Alternative pre-mRNA splicing (AS) is a major gene regulatory mechanism that greatly expands proteomic diversity and serves as a crucial determinant of cell fate and identity. More than 95% of human gene transcripts undergo AS that enables one single gene locus to produce multiple, and usually functionally distinct, pre-mRNA and protein isoforms (1, 2). AS is regulated by a large constellation of RNA-binding proteins that interact with cis-acting RNA elements embedded in nuclear pre-mRNA sequences (3, 4). Distinct cellular states or tissue types are associated with different AS profiles that affect almost every aspect of cellular function, including proliferation, differentiation, apoptosis, and migration (1, 5, 6). Furthermore, mutations that result in aberrant AS patterns are a major source for human diseases such as cancer as well as immune and neurological disorders (79). Thus, a thorough and comprehensive evaluation of global AS profiles in different tissues, cells, and disease states will be critical to understanding the role of AS in gene regulation and facilitating the development of screening and therapeutic strategies to diagnose, treat, and prevent many diseases linked to defects in AS. However, due to the exceptionally diverse and dynamic features of AS patterns, systematic quantification and analysis of cellular AS profiles among a complex array of tissues or cell types remain major unsolved challenges in the bioinformatics of gene expression.

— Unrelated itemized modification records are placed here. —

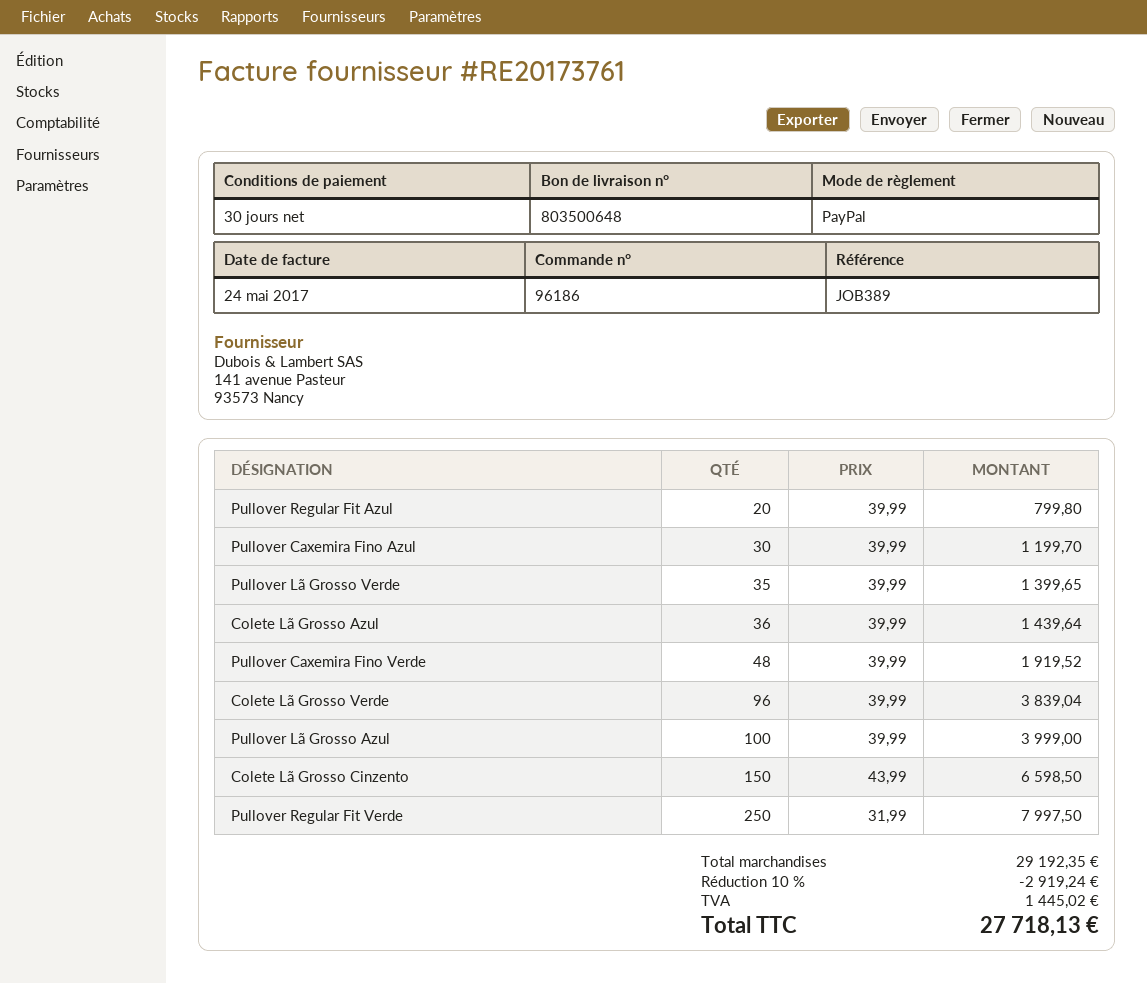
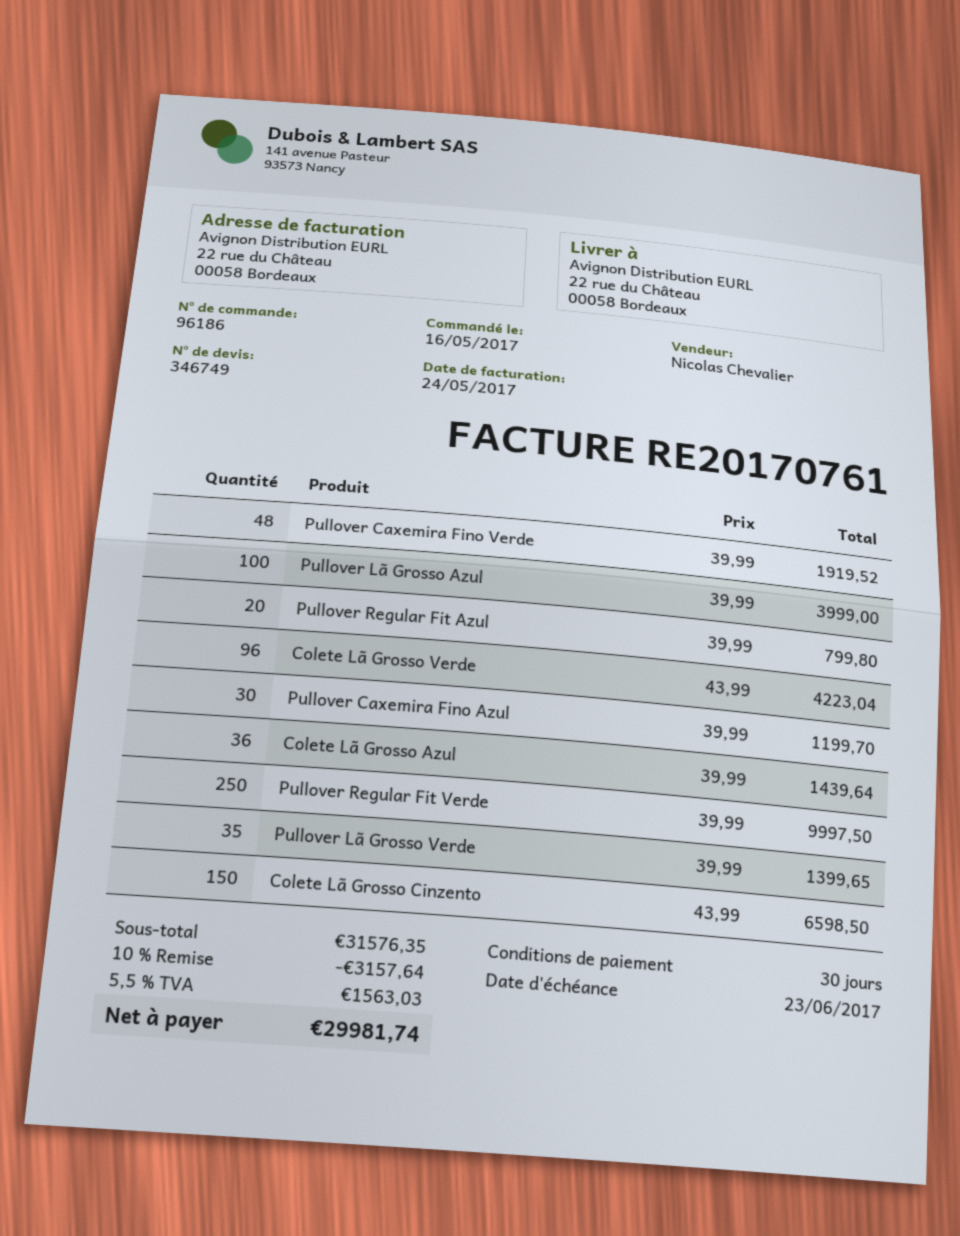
invoice number: RE20173761 -> RE20170761
Colete Lã Grosso Verde: 96 x 39.99 = 3839.04 -> 96 x 43.99 = 4223.04
Pullover Regular Fit Verde: 250 x 31.99 = 7997.50 -> 250 x 39.99 = 9997.50
subtotal: 29192.35 -> 31576.35
discount: 10% = 2919.24 -> 10% = 3157.64
tax: 1445.02 -> 1563.03
total: 27718.13 -> 29981.74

Recent technical advances in short-read high-throughput Illumina transcriptome sequencing (RNA sequencing; RNA-seq) provide powerful tools to investigate AS at the genome-wide scale, but at the same time present a formidable computational challenge to accurately classify and quantitate global AS changes from raw RNA-seq data. Previously, a number of computational software tools and algorithms have been developed for this purpose (1022), but most use a top-down approach that relies on preannotation of known AS events or an incomplete, preannotated transcriptome to draft the general picture of global AS patterns for quantification and analysis. As complete dependency on annotation (10) restricts AS analysis to only previously observed AS events, recent methods generally use two approaches to extend the analysis to unannotated splicing events: (i) Supplement the preannotated AS event library with novel splice junction-implicated AS events identified from the sample under analysis (15, 18, 22); or (ii) provide a de novo transcriptome annotation through ab initio transcriptome assembly from RNA-seq data using probabilistic models (12, 2326). For the first approach, the library of preannotated AS events is still the primary source for calling AS events and can either mask or misclassify novel AS events in the specific RNA-seq sample. For the second approach, a precise and deterministic ab initio assembly of transcriptomes from shotgun RNA sequencing is still a big computational challenge for the field, especially for genes that produce multiple transcripts with complex AS patterns. Thus, the difficulties in transcriptome assembly will directly affect the quality of downstream AS analysis. Considering the caveats described above, there is an urgent need for development of computational tools that can perform accurate, comprehensive, and tissue-specific global AS analysis with a different approach.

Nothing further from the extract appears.